India is no stranger to the sport of archery. We all have heard the tale of Arjun winning the hand of Draupadi in marriage after using a bow and arrow to aim for a fish’s eye despite only looking at the target’s reflection in water in the epic tale of Mahabharat.
Despite making her Olympic debut in 1988, India never looked serious contenders until an 18-year-old Deepika Kumari became World No. 1 in 2012 and raised the hopes of a billion people ahead of the London Olympics. The less said about the debacle at the 2012 Olympic Games the better, though, as the 6-member Indian archery contingent collectively failed under pressure.
This time, India has sent out 4 archers and despite last edition’s horrendous show, Archery is one of India’s best bets for an Olympic medal. Deepika Kumar, Laxmirani Majhi, Bombayla Devi, and Atanu Das will be shouldering over a billion expectations when they get into the thick of the action at the Sambadrome – the venue for archery at Rio.

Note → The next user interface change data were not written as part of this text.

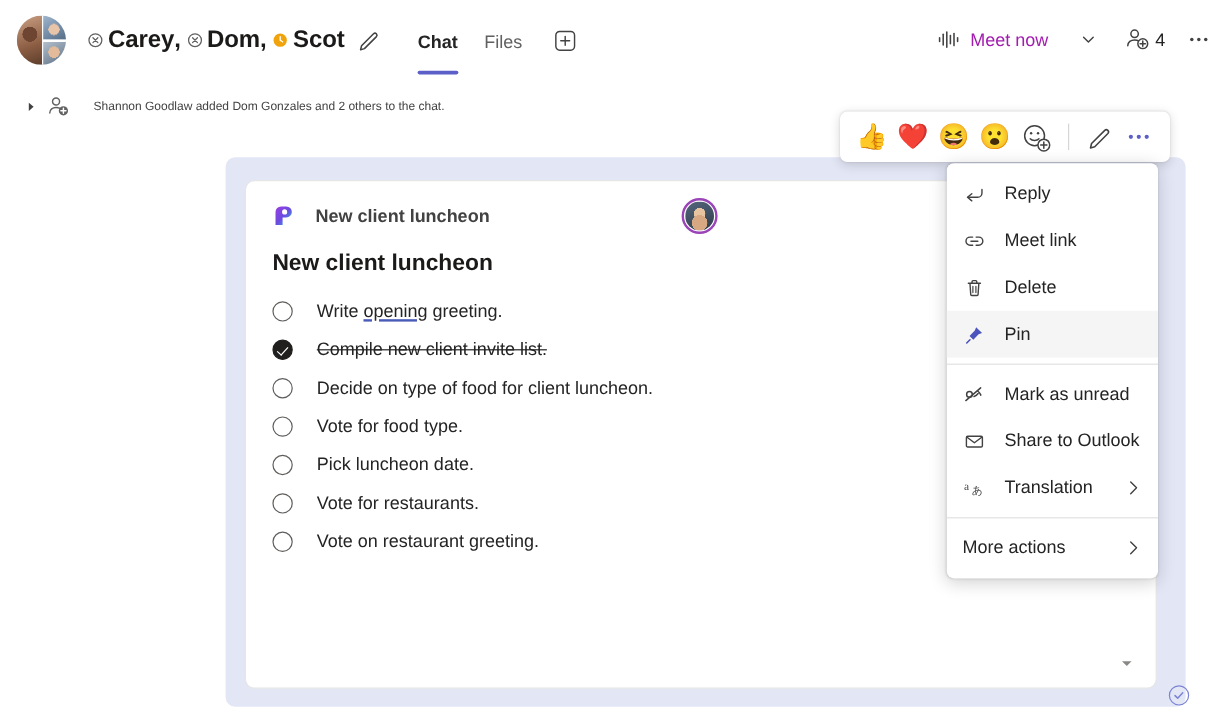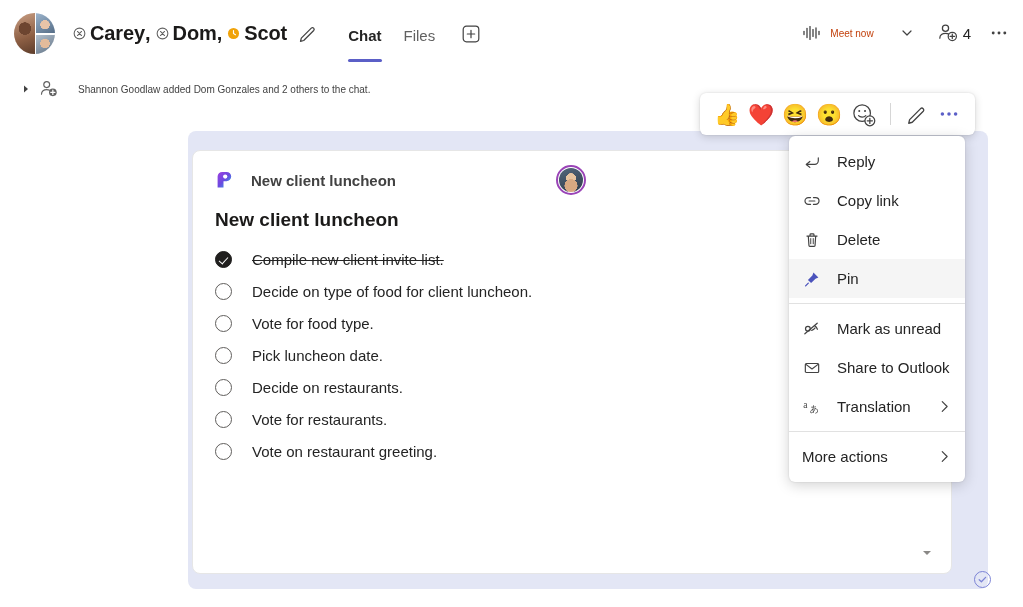--- a/index.html
+++ b/index.html
@@ -70,7 +70,7 @@
     margin-left:auto; display:flex; align-items:center; padding-right:14px; gap:2px;
   }
   .meet-now { display:flex; align-items:center; cursor:pointer; padding:6px 6px; border-radius:4px; }
-  .meet-now-label { font-size:10px; color:#c2410c; margin-left:9px; }
+  .meet-now-label { font-size:15px; color:#a21caf; margin-left:9px; }
   .chev { margin-left:14px; cursor:pointer; padding:4px; display:flex; }
   .people-count { display:flex; align-items:center; margin-left:16px; cursor:pointer; }
   .people-count .cnt { font-size:15px; color:#242424; margin-left:3px; }

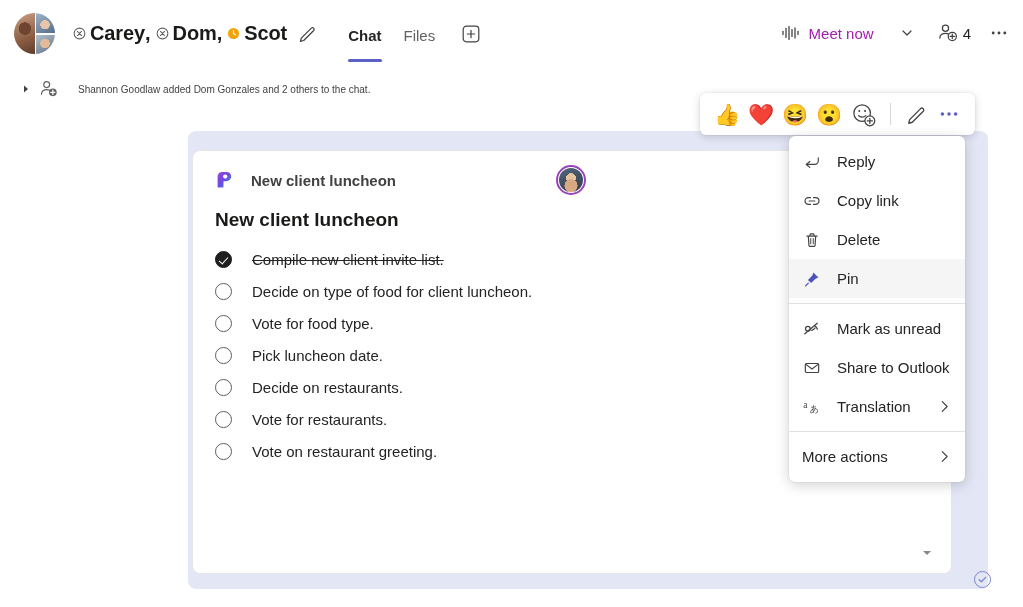--- a/index.html
+++ b/index.html
@@ -92,7 +92,7 @@
     background:#e3e6f5; border-radius:8px;
   }
   .card {
-    position:absolute; left:4px; top:19px; width:760px; height:424px;
+    position:absolute; left:16px; top:19px; width:760px; height:424px;
     background:#ffffff; border:1px solid #e6e6e6; border-radius:8px; overflow:hidden;
   }
   .card-head { display:flex; align-items:center; height:58px; padding:0 22px; }

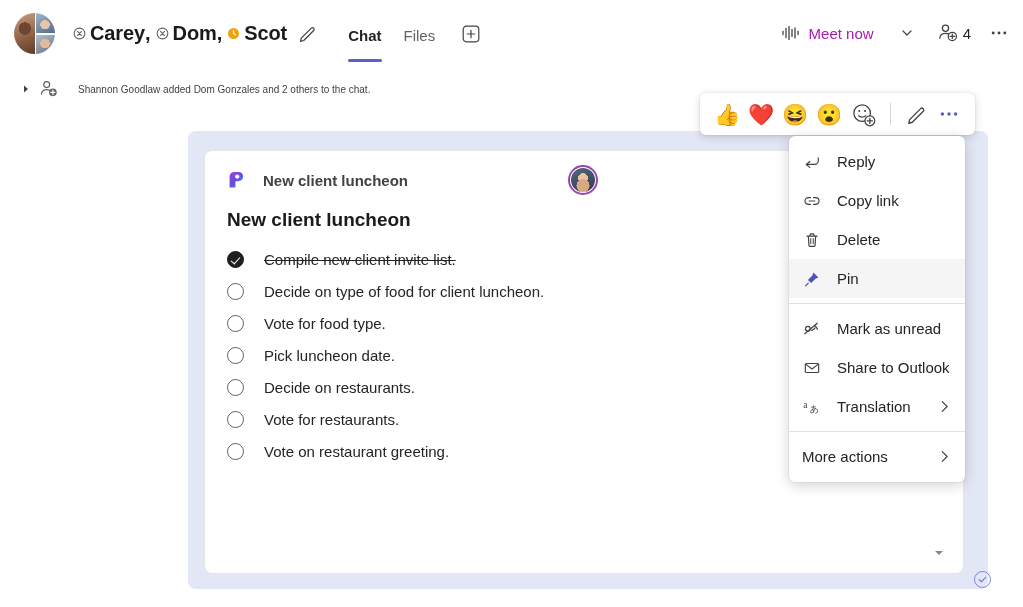--- a/index.html
+++ b/index.html
@@ -428,7 +428,7 @@
           <path d="M6.8 10 H13.2" fill="none" stroke="#424242" stroke-width="1.3" stroke-linecap="round"></path>
         </svg>
       </span>
-      <span class="mi-label">Copy link</span>
+      <span class="mi-label">Meet link</span>
     </div>
 
     <div class="mi">

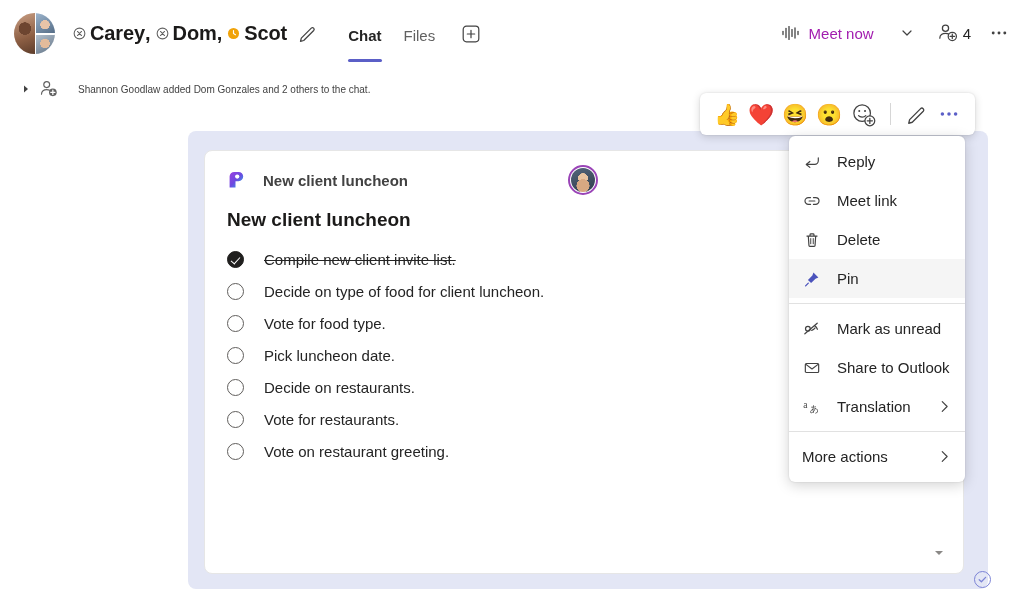--- a/index.html
+++ b/index.html
@@ -318,6 +318,10 @@
       <div class="card-body">
         <div class="card-title">New client luncheon</div>
 
+        <div class="task-row">
+          <div class="cbox"></div>
+          <div class="task-text"><span>Write </span><span class="spell">opening</span><span> greeting.</span></div>
+        </div>
 
         <div class="task-row">
           <div class="cbox checked"></div>

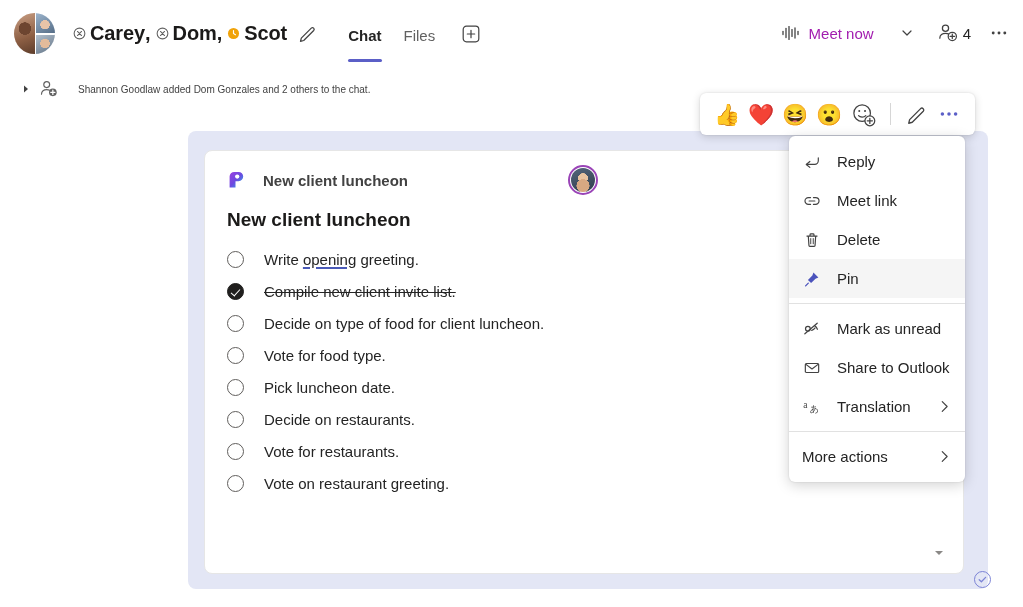--- a/index.html
+++ b/index.html
@@ -343,10 +343,6 @@
           <div class="task-text">Pick luncheon date.</div>
         </div>
 
-        <div class="task-row">
-          <div class="cbox"></div>
-          <div class="task-text">Decide on restaurants.</div>
-        </div>
 
         <div class="task-row">
           <div class="cbox"></div>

The 4 archers, who have decided to skip the Opening Ceremony in order to focus on getting India her first ever Olympic medal in the sport, will be in action from the very first day. So, without further ado, let’s analyse the Indian Archery contingent for the 2016 Olympics:
Team Composition – In the women’s category, India have sent out her 3 best archers to participate in the team and individual events. 31-year-old Bombayla Devi may be ranked a lowly 69 in the world, but her experience is second to none and she has been India’s most consistent archer in recent times. 27-year-old Laxmirani Majhi will be shooting the second arrow in the team events for India and the World No. 15, making her Olympic debut, would be an important asset to the team.
There is no doubt that the star of the show is 22-year-old Deepika Kumari, who will be taking the third shot in the team’s event. The World No. 12 from Jamshedpur had broken the World Record twice in the trials before equalling it exactly 100 days before the Games. With the perfect amalgamation of youth and experience, the team looks extremely strong on paper with each player covering the others’ shortcomings.
Preparation – At Rio, the Indian archers will be aching to erase the 4-year-old memory and in order to make sure the debacle doesn’t repeat, they have left no stone unturned in their preparations. From training in windy and cooler conditions in Bangalore to reaching Brazil 1 month before the tournament to acclimatise themselves, they’ve made sure getting used to the conditions will not be an issue.
Hiring eminent mental trainer Lorenzo Beltrame (worked with Pete Sampras and Jim Courier) and roping in respected sports psychologist Bhishmraj Bam is a positive move for a team which choked miserably in London. With yoga sessions also part of their training routine, the Indian team is leaving nothing to chance as they aim to erase the demons from London.